In the opera, we see Walt Disney (portrayed by baritone Justin Ryan) worrying about what would become of the company brand once he was gone, even toying with the idea of having his body cryogenically frozen. Neither notion contradicts what his biographers have written about Disney.
Newbury says his “fantastical and phantasmagoric” production concept takes its cue from the opera’s fluid sense of time and imaginative intertwining of real and imagined events (Andy Warhol and an animatronic Abraham Lincoln put in appearances). He has, he says, taken a similar video-driven approach to his previous stagings of Glass operas, including “Galileo Galilei” for Portland Opera.
This summer Newbury will direct the world premiere of an opera about another iconic American figure, information technology entrepreneur Steve Jobs, in Mason Bates’ “The (R)evolution of Steve Jobs,” at Santa Fe Opera in New Mexico.

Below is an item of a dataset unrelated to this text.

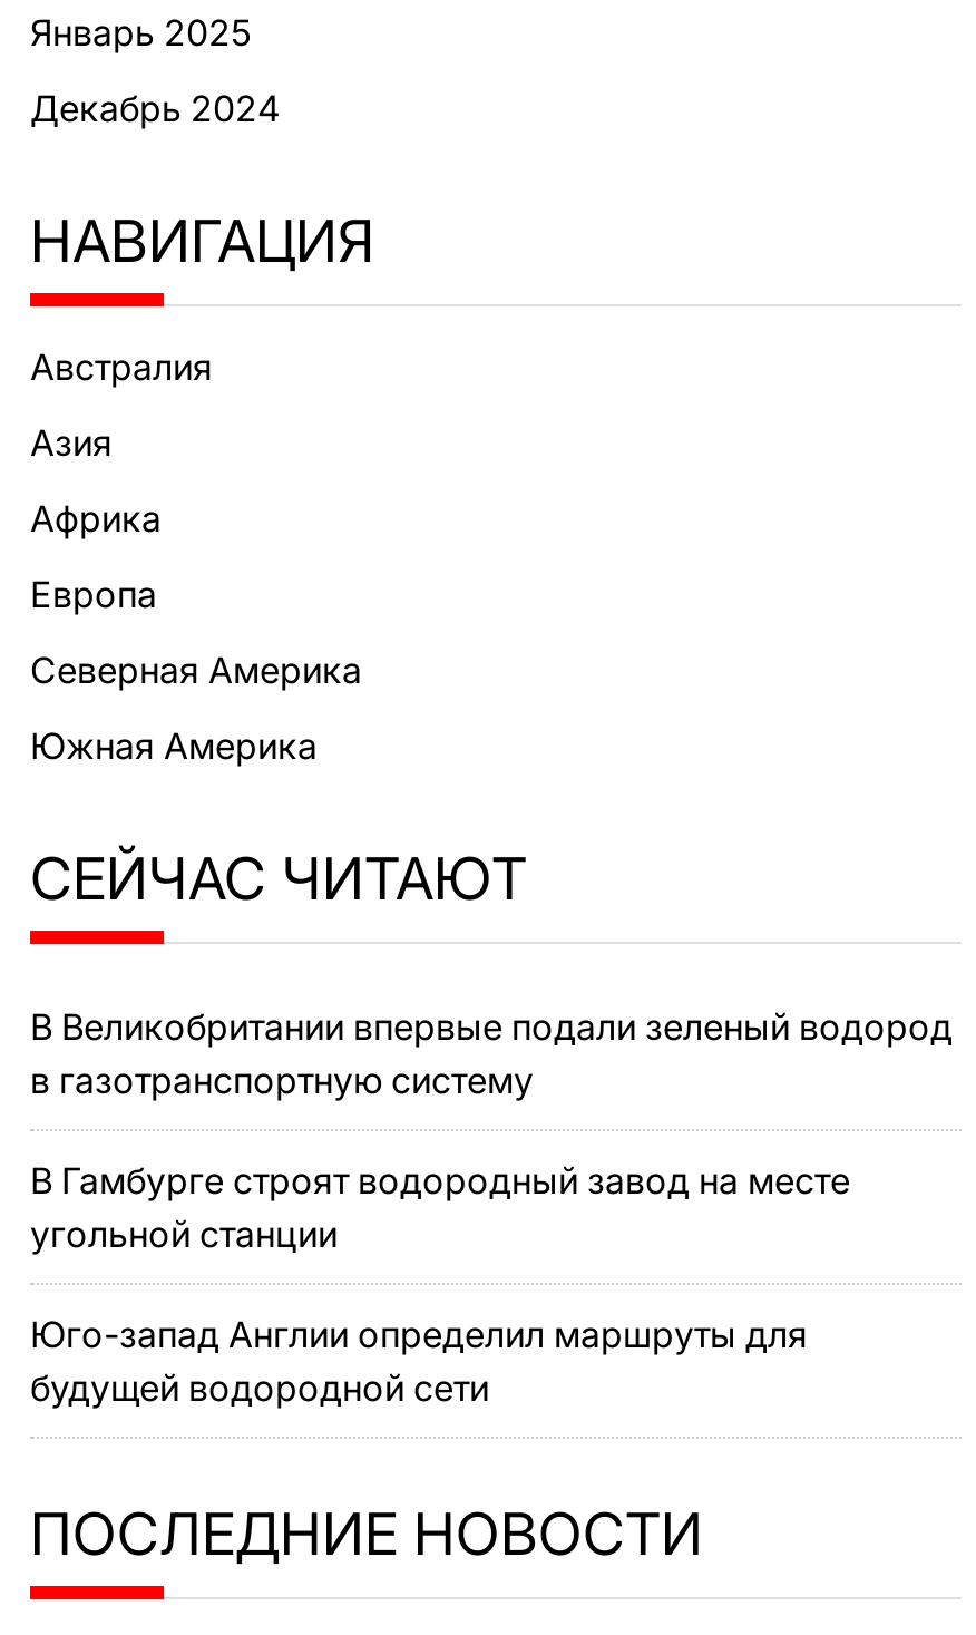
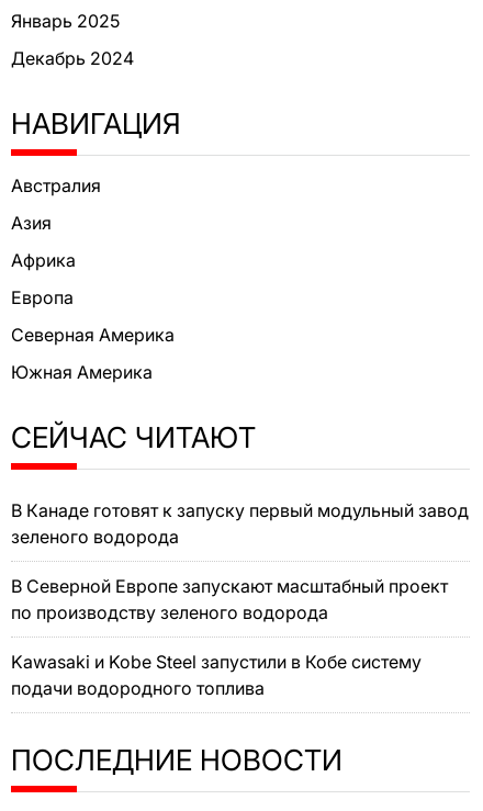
[30,1004,953,1102] В Великобритании впервые подали зеленый водород | в газотранспортную систему -> [11,499,469,547] В Канаде готовят к запуску первый модульный завод | зеленого водорода
[30,1157,850,1255] В Гамбурге строят водородный завод на месте | угольной станции -> [11,575,448,623] В Северной Европе запускают масштабный проект | по производству зеленого водорода
[30,1311,808,1409] Юго-запад Англии определил маршруты для | будущей водородной сети -> [11,650,422,699] Kawasaki и Kobe Steel запустили в Кобе систему | подачи водородного топлива

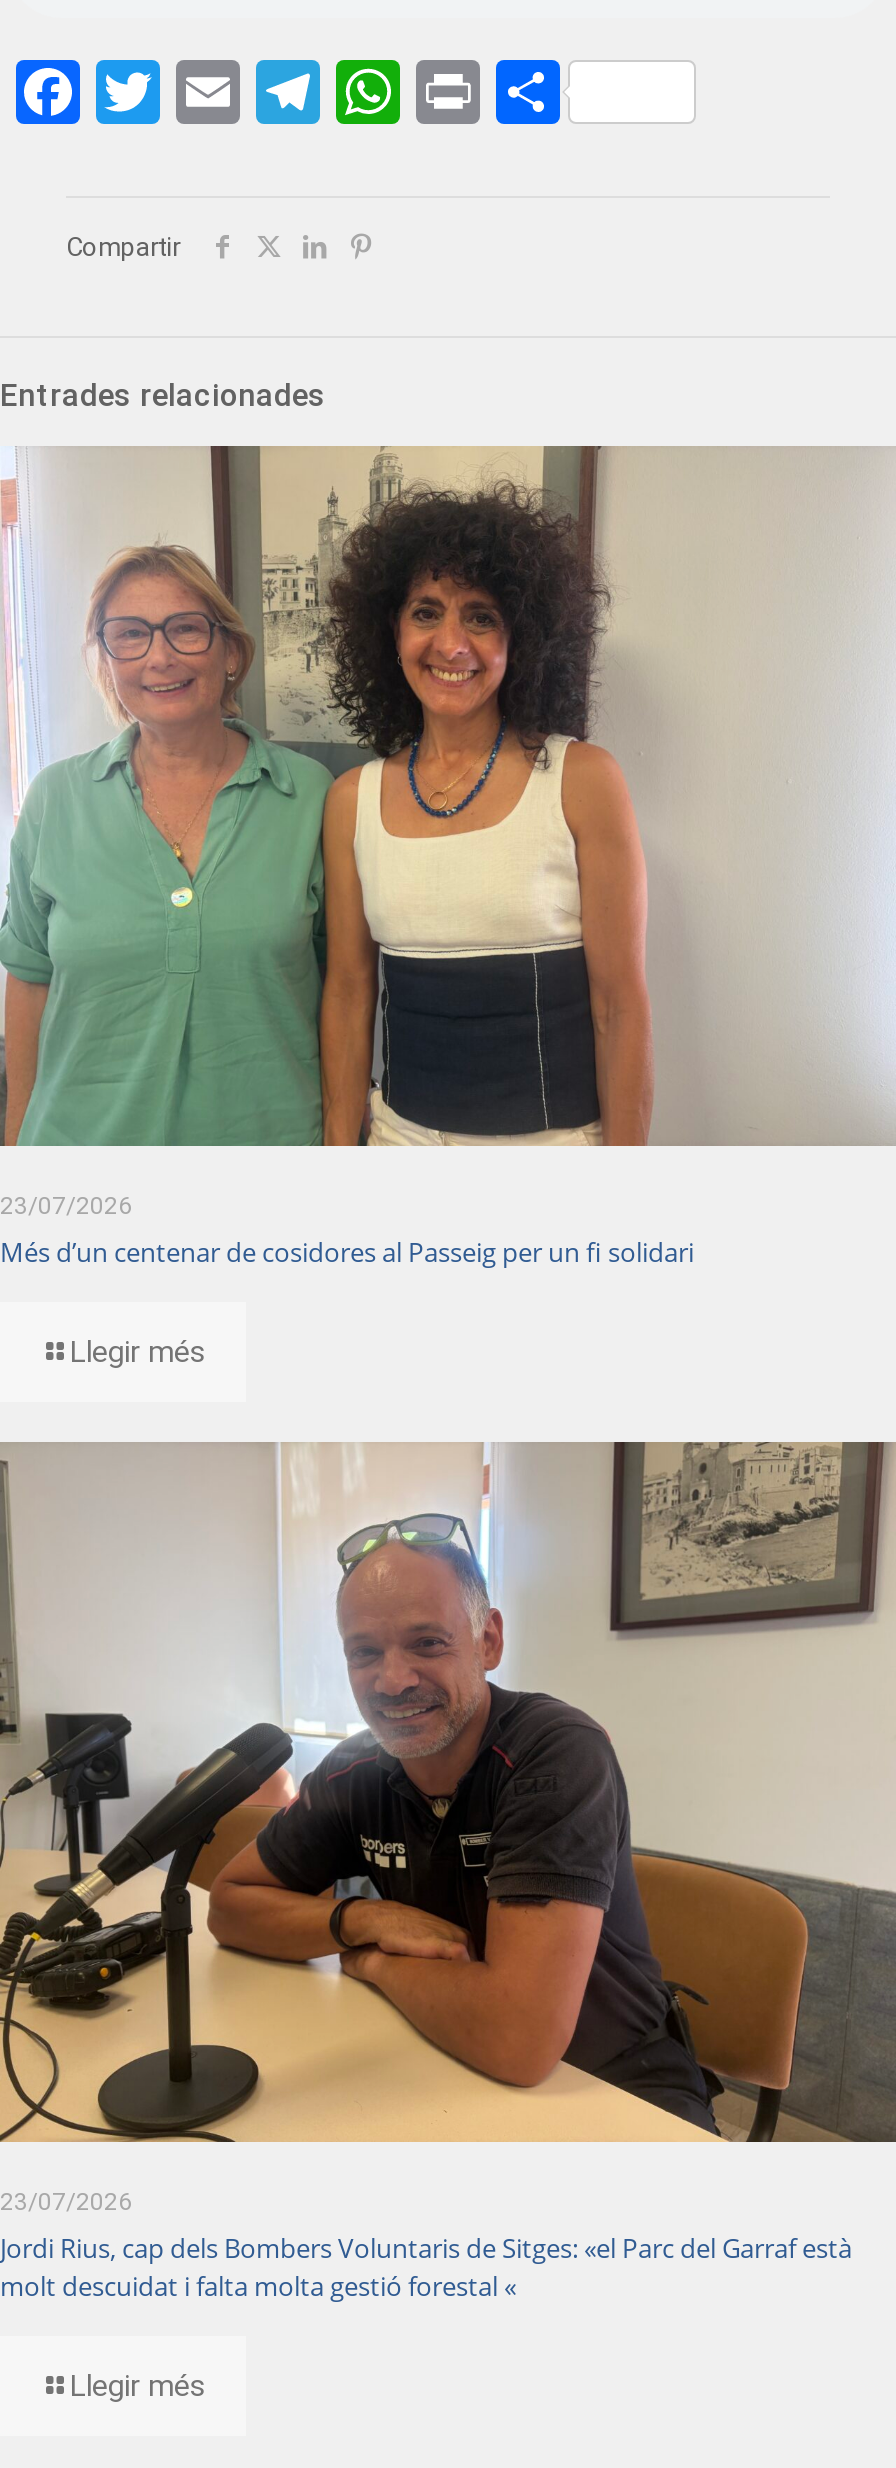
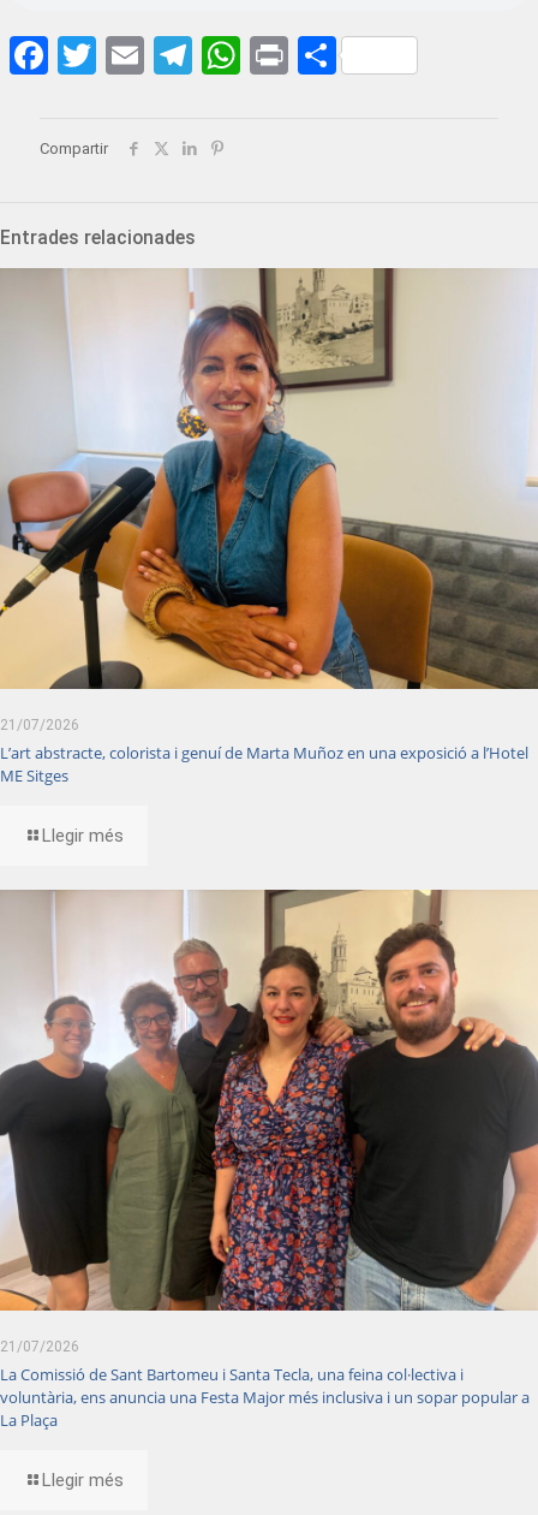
[0,444,890,1270] [image] | 23/07/2026 | Més d’un centenar de cosidores al Passeig per un fi solidari -> [0,267,534,786] [image] | 21/07/2026 | L’art abstracte, colorista i genuí de Marta Muñoz en una exposició a l’Hotel | ME Sitges
[0,1440,890,2304] [image] | 23/07/2026 | Jordi Rius, cap dels Bombers Voluntaris de Sitges: «el Parc del Garraf està | molt descuidat i falta molta gestió forestal « -> [0,889,534,1431] [image] | 21/07/2026 | La Comissió de Sant Bartomeu i Santa Tecla, una feina col·lectiva i | voluntària, ens anuncia una Festa Major més inclusiva i un sopar popular a | La Plaça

“The Perfect American” expands the trilogy of portrait operas about men who profoundly changed the world — Albert Einstein, Mohandas Gandhi and the Egyptian pharaoh Akhenaten — that launched Glass as a prolific composer of music theater works. In Mitisek’s view, the opera signals new musical and dramatic directions for Glass.
“I think it is one of the most beautiful of his works,” Mitisek observes. “Alongside his familiar repetitive impulses, there are moments that, harmonically and emotionally, underscore Disney’s journey as an artist and human being. The music is very moving and powerful.”
Disney’s creations shaped the work of countless artists and storytellers who came after him and continue to touch millions of people the world over. What Mitisek calls “the different stories of humanity” that bear the Disney brand “help us understand who we are, where we come from and where we are going.”
Perhaps the best “The Perfect American” can hope to achieve is to bring us closer to a similar kind of understanding.